DATA EXTRACTS Block Start
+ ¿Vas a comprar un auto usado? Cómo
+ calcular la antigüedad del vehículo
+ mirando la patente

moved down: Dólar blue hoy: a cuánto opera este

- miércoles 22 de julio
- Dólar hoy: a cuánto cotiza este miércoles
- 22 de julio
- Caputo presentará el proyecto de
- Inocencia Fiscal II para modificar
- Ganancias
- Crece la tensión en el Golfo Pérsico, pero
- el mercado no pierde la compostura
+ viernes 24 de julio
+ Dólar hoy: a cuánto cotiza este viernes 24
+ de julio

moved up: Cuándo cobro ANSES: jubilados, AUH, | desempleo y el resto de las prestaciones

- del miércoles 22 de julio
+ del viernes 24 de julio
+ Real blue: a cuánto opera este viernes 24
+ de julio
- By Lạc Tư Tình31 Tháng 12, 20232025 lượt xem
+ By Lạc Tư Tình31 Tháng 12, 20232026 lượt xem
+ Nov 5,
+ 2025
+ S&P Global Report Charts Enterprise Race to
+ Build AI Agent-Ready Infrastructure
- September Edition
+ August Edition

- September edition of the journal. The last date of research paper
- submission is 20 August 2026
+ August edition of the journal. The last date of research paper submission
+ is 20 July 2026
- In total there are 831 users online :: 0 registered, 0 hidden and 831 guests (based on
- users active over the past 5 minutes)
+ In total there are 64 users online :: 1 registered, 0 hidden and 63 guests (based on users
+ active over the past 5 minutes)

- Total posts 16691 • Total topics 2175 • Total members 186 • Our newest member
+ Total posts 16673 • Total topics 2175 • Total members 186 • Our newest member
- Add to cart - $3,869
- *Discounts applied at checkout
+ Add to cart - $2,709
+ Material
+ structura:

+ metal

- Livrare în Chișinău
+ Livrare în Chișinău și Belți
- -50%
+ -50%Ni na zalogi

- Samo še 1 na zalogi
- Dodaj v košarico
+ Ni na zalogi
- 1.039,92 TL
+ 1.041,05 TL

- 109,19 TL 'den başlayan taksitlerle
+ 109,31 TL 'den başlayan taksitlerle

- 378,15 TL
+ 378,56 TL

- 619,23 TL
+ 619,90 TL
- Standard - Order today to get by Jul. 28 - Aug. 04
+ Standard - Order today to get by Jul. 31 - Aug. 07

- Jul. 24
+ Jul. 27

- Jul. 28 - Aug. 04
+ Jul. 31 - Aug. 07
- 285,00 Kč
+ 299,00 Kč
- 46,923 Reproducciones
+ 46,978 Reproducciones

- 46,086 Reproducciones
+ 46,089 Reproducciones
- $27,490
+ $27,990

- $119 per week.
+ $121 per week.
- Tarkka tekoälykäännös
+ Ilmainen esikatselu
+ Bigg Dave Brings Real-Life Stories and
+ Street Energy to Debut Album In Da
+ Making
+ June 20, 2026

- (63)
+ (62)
DATA EXTRACTS Block End
**WORK INSTRUCTION:**
Every line in the listing above that mentions "Chișinău" should be returned.

**OUTPUT OF THE TASK:**
- Livrare în Chișinău
+ Livrare în Chișinău și Belți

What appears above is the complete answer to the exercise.